The mechanism of inhibition of phospholipase activity of crotoxin B by crotoxin A.

CANZIANI G, SEKI C, VIDAL JC.

TOXICON

PERGAMON-ELSEVIER SCIENCE LTD

Año: 1983 vol. 21 p. 663 - 674

0041-0101

In the crotoxin complex isolated from Crotalus durissus terrificus venom, the component A inhibits the phospholipase A2 activity of crotoxin B only when the substrate is in the aggregated form, preventing the interaction of the enzyme with lecithin--water interfaces. In contrast, with similar rates of hydrolysis of dihexanoyllecithin monomers, the activity of the crotoxin complex is lower than that of crotoxin B when the substrate is aggregated into micelles.
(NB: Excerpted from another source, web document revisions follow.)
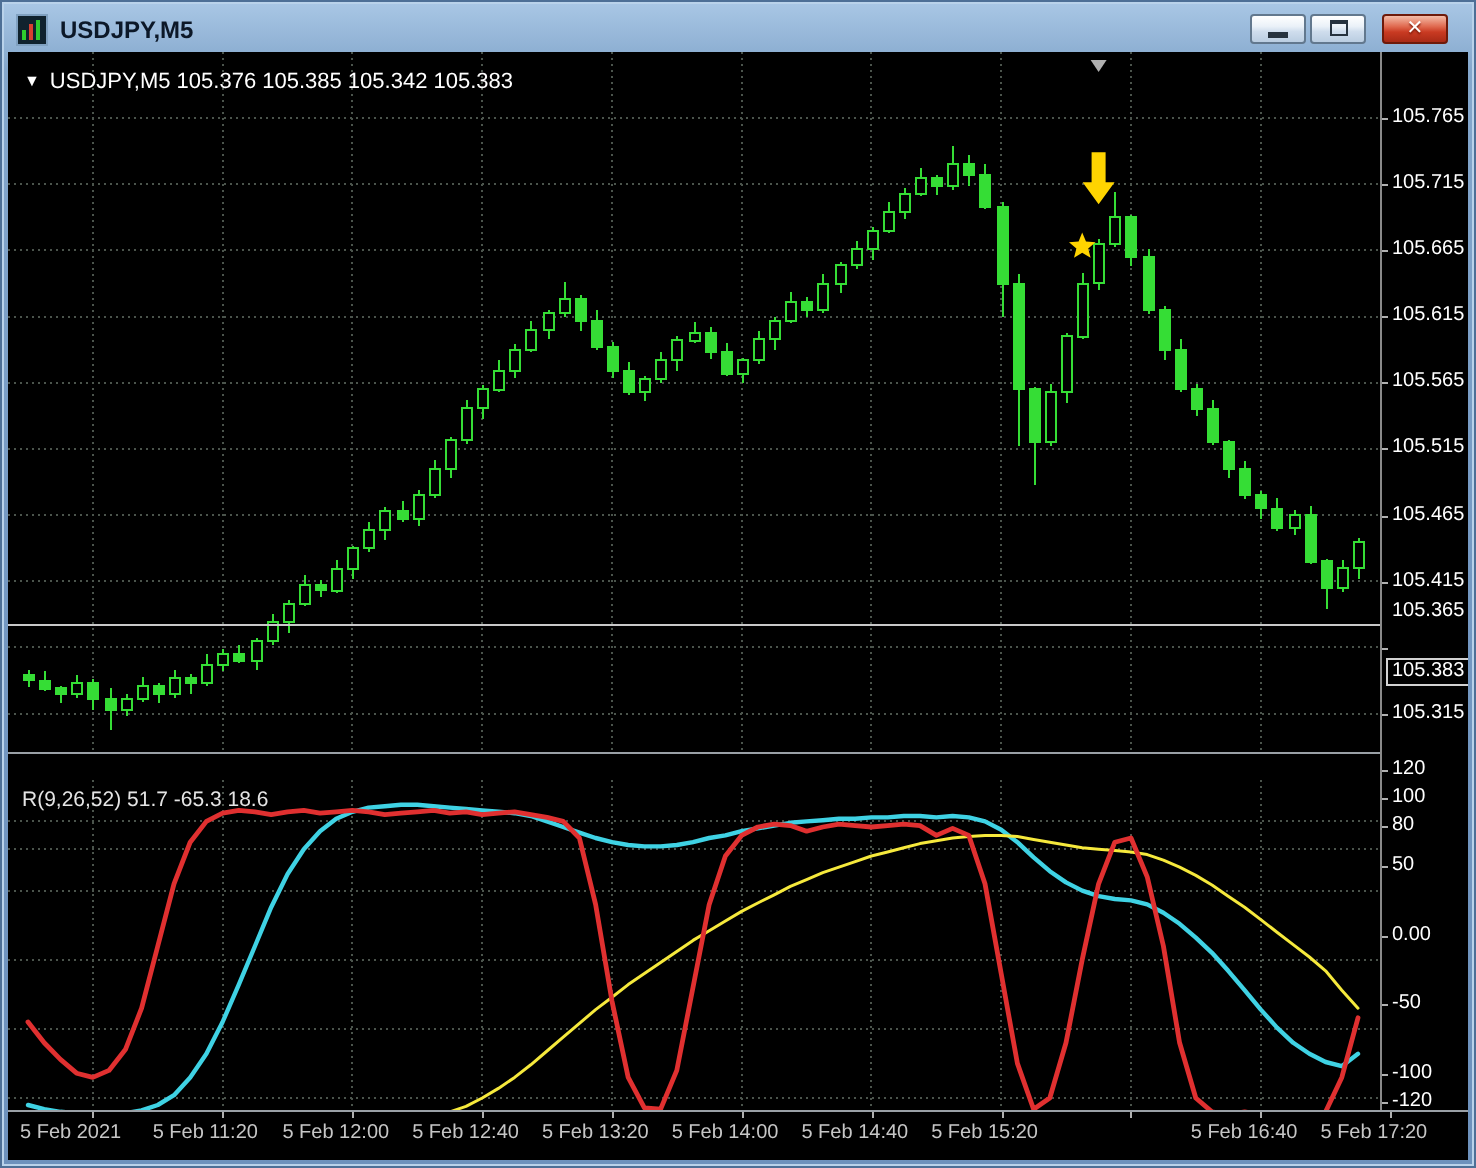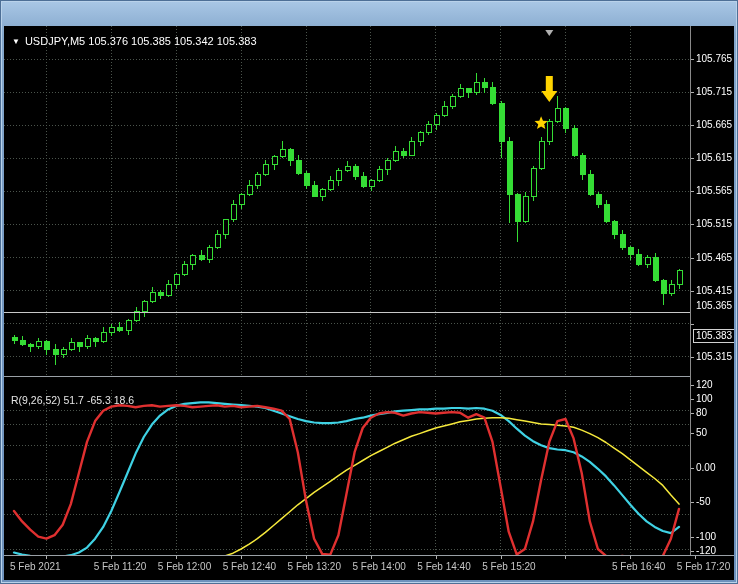--- a/index.html
+++ b/index.html
@@ -25,28 +25,50 @@
   .sep2{position:absolute;left:0;top:529px;width:730px;height:1px;background:#9aa0a6;}
   .price-axis{position:absolute;left:686px;top:0;width:52px;height:529px;background:#000;border-left:1px solid #8a8a8a;box-sizing:border-box;}
   .time-axis{position:absolute;left:0;top:530px;width:730px;height:24px;background:#000;overflow:hidden;}
   .chart-info{position:absolute;left:8px;top:9px;color:#ffffff;font-size:11px;white-space:nowrap;}
   .chart-info .dd{font-size:8px;margin-right:5px;vertical-align:1px;cursor:pointer;}
   .ind-label{position:absolute;left:7px;top:4px;color:#e4e4e4;font-size:10.5px;white-space:nowrap;}
   .ptick{position:absolute;left:5px;color:#ffffff;font-size:10px;line-height:12px;white-space:nowrap;}
   .ptickmark{position:absolute;left:0;width:3px;height:1px;background:#b0b0b0;}
   .bidbox{position:absolute;left:2px;border:1px solid #d2d2d2;background:#000;color:#fff;font-size:10px;line-height:12px;padding:0 2px;white-space:nowrap;}
   .ttick{position:absolute;top:5px;color:#c6c6c6;font-size:10px;white-space:nowrap;}
-  .ttick.center{width:70px;text-align:right;}
+  .ttick.center{width:70px;text-align:left;}
   .ttickmark{position:absolute;top:0;width:1px;height:3px;background:#b0b0b0;}
   svg{display:block;}
 </style>
 </head>
 <body>
 
 <div class="window">
+  <div class="titlebar">
+    <span class="app-icon">
+      <svg width="16" height="16" viewBox="0 0 16 16">
+        <rect x="0.5" y="0.5" width="15" height="15" fill="#10222e" stroke="#7fa0c0"></rect>
+        <rect x="3" y="8" width="2" height="5" fill="#2ecc2e"></rect>
+        <rect x="6.5" y="5" width="2" height="8" fill="#d84030"></rect>
+        <rect x="10" y="3" width="2" height="10" fill="#2ecc2e"></rect>
+      </svg>
+    </span>
+    <span class="title">USDJPY,M5</span>
+    <div class="winbtns">
+      <div class="wbtn btn-min">
+          <span class="glyph-min"></span>
+        </div>
+      <div class="wbtn btn-max">
+          <span class="glyph-max"></span>
+        </div>
+      <div class="wbtn btn-close">
+          <span class="glyph-close">✕</span>
+        </div>
+    </div>
+  </div>
 
   <div class="client">
     <div class="pane main-pane">
       <svg id="mainSvg" width="686" height="350">
           <g shape-rendering="crispEdges">
             <line x1="42.4" y1="0" x2="42.4" y2="350" stroke="#4b544c" stroke-dasharray="1 2"></line>
             <line x1="107.3" y1="0" x2="107.3" y2="350" stroke="#4b544c" stroke-dasharray="1 2"></line>
             <line x1="172.2" y1="0" x2="172.2" y2="350" stroke="#4b544c" stroke-dasharray="1 2"></line>
             <line x1="237.1" y1="0" x2="237.1" y2="350" stroke="#4b544c" stroke-dasharray="1 2"></line>
             <line x1="302.0" y1="0" x2="302.0" y2="350" stroke="#4b544c" stroke-dasharray="1 2"></line>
Crotoxin B readily hydrolyses dimyristoyllecithin vesicles, the rate being modulated by the physical state of the phospholipid, suggesting that the enzyme is tightly bound to the interface. With the crotoxin complex the rate of vesicle hydrolysis is much slower (about 1/10 that of crotoxin B) and is little affected by the physical state of the lecithin. Direct binding experiments demonstrate that, in contrast to crotoxin B, the crotoxin complex is unable to interact with lecithin--water interfaces. Together with the free accessibility of the enzyme active site in the crotoxin complex, this evidence suggests that a specific area on the enzyme surface, different from the active site and shielded by crotoxin A in the complex, is responsible for the interaction of crotoxin B with lipid--water interfaces.